Hearing loss makes it tough to communicate with loved ones. If you have a family member with hearing loss, they may ask you to repeat yourself or to speak up. Don’t get discouraged! You can still enjoy conversations with your loved ones. Use these tips for communicating with someone with hearing loss.
Make Sure You’re in the Right Environment
First things first. Check the lighting. Make sure you can see each other’s faces. Turn on enough light that you’re not straining to see facial expressions. If you’re in a social setting, make sure that everyone’s faces are visible. For example, you can sit at a round table to make communication easier.
Next, think about the sound. Is the radio or TV on? Turn down the volume, or turn off distracting background noise. Having a conversation in the quiet will be much easier for everyone. That’s because our ears and brain have to work harder to separate background sounds from speech sounds. Reducing the background sound will make it easier for your loved one to hear you.

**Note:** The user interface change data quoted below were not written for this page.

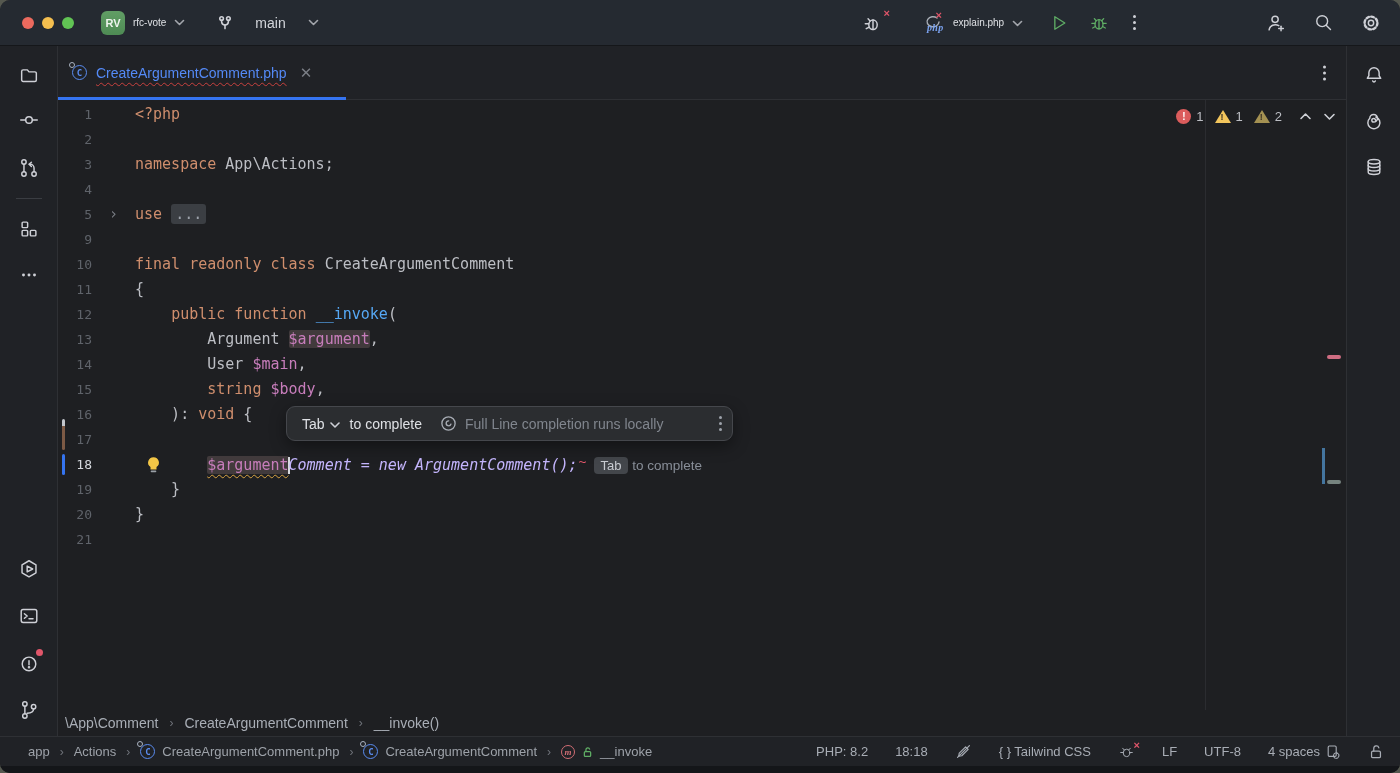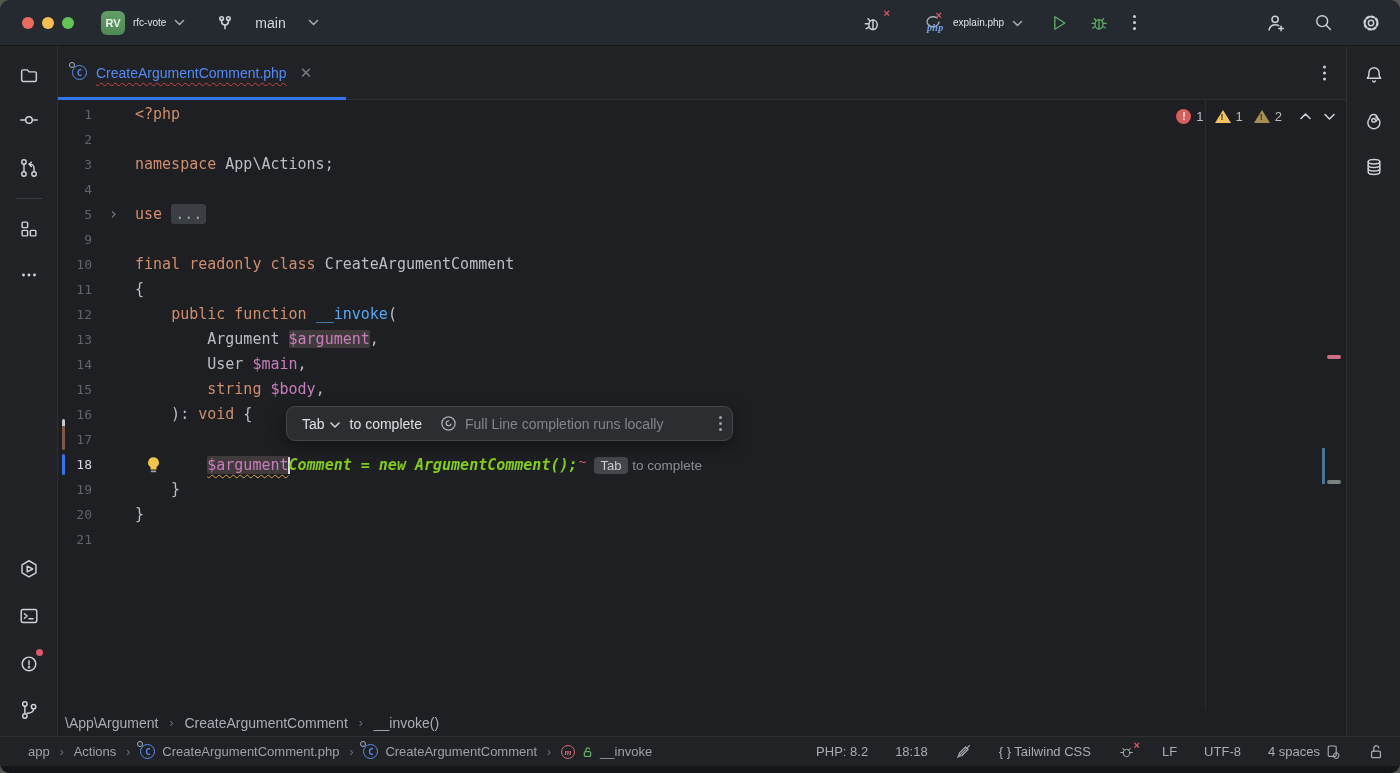--- a/index.html
+++ b/index.html
@@ -57,21 +57,21 @@
   .cline { position:relative; height:25px; line-height:25px; white-space:pre; display:flex; }
   .ln { width:34px; text-align:right; color:#5f636a; font-size:13px; flex:none; }
   .cline.active .ln { color:#d5d8de; }
   .gut { width:43px; flex:none; text-align:center; color:#7a7e85; font-size:13px; }
   .gut.fold { font-size:15px; }
   .ctext { flex:none; }
   .seg.kw { color:#cf8e6d;margin-top:26px; }
   .seg.txt { color:#bcbec4; }
   .seg.var { color:#c77dbb; }
   .seg.fn { color:#56a8f5; }
-  .seg.ghost { color:#84cc16; font-style:italic;font-weight:bold; }
+  .seg.ghost { color:#c4b5fd; font-style:italic; }
   .seg.hint { color:#888e98; font-family:"Liberation Sans",sans-serif; font-size:13.5px; }
   .seg.hl { background:#413a3c; border-radius:2px; }
   .seg.warn { text-decoration:underline wavy #d9a343; text-decoration-thickness:1px; text-underline-offset:4px; }
   .seg.foldbox { background:#3b3e43; color:#9da2ab; border-radius:3px; padding:1px 4px; }
   .seg.caret { display:inline-block; width:2px; height:17px; background:#d8dade; vertical-align:middle; margin:0 -1px; }
   .seg.redsq { display:inline-block; width:12px; height:18px; position:relative; }
   .seg.redsq::after { content:'~'; position:absolute; left:1px; bottom:-4px; color:#e0566a; font-size:13px; }
   .seg.tabbadge { background:#43464b; color:#c8cbd1; border-radius:4px; padding:1px 7px; margin-left:4px; font-family:"Liberation Sans",sans-serif; font-size:13px; }
   .bulb { position:absolute; left:88px; top:4px; }
   .bar { position:absolute; left:4px; width:3px; border-radius:3px; }
@@ -361,21 +361,21 @@
               <i style="background:#9da2ab"></i>
             </span>
         </div>
 
         <span class="stripe-error"></span>
         <span class="stripe-caret"></span>
         <span class="stripe-gray"></span>
       </div>
 
       <div class="sticky">
-        <span>\App\Argument</span>
+        <span>\App\Comment</span>
         <span class="sep">›</span>
         <span>CreateArgumentComment</span>
         <span class="sep">›</span>
         <span>__invoke()</span>
       </div>
     </div>
 
     <div class="rail rail-right">
       <span class="ribtn">
         <svg class="ic" width="22" height="22" viewBox="0 0 24 24">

Do’s and Don’t of Communicating with Hearing Loss
Once you’ve adjusted the room to make sure everyone can see and hear clearly, these tips will help you during the conversation:
- Get their attention: Don’t start speaking until you have your loved one’s attention. You can say their name before launching into a story or make eye contact to make sure they’re listening.
- Keep your hands away from your face: Keep your hands away from your mouth, and don’t cover your mouth while speaking. If you’re chewing or yawning, stop talking for a moment. It’s much harder to understand what’s being said if your face or mouth is covered.
- Sit near your loved one: If you’re having a one-on-one conversation, don’t speak from across the room or from another room. Sit or stand close by so that they can easily focus on the conversation.
- Don’t shout: It’s tempting to raise your voice, but shouting will not make it easier for your loved one to hear you. Speak loudly and clearly, but don’t yell. This can distort the sounds and make it harder to understand the words.
- Rephrase what you said: If you’re asked to repeat yourself, don’t repeat exactly the same words. Instead, try rephrasing what you said. This gives your loved one a better chance of understanding the meaning you’re trying to communicate rather than getting hung up on one word.
- Stay away from long phrases: Sometimes a word at the end of the sentence can help your loved one fill in the blanks where they missed a word. Keep your sentences short, and leave small pauses between thoughts. This gives your loved one time to catch up, and an opportunity to ask for clarification if they misunderstood something.
- Watch body language: Is your loved one nodding when you think they should shake their head? Maybe their facial expression isn’t what you expected. Pay attention to body language since this can let you know if your loved one misheard you.
- Use paper: When sharing important information, like a phone number, an address, or an appointment, write it down. Using paper can simplify communication and avoid frustration.
- Start with the topic: Before starting a conversation, let your loved one know the topic. When they’re clued into the topic it will be easier for them to follow the conversation from the start.
- Use hand gestures: Sometimes using hand gestures and body language can help you get your point across.
Sometimes the best thing you can do is ask your loved one what they need to help them hear. They may let you know which ear is their good ear or suggest a different seating arrangement. Asking what they need makes it easier for them to ask for any accommodations that will help make the conversation easier.
Treating Hearing Loss
If your loved one is having a hard time communicating with hearing loss, encourage them to book a hearing test. Treating hearing loss can change everything, making it easier to communicate at home and at social events. You can even offer to go to the appointment together. Visit us today and find out more about your hearing health.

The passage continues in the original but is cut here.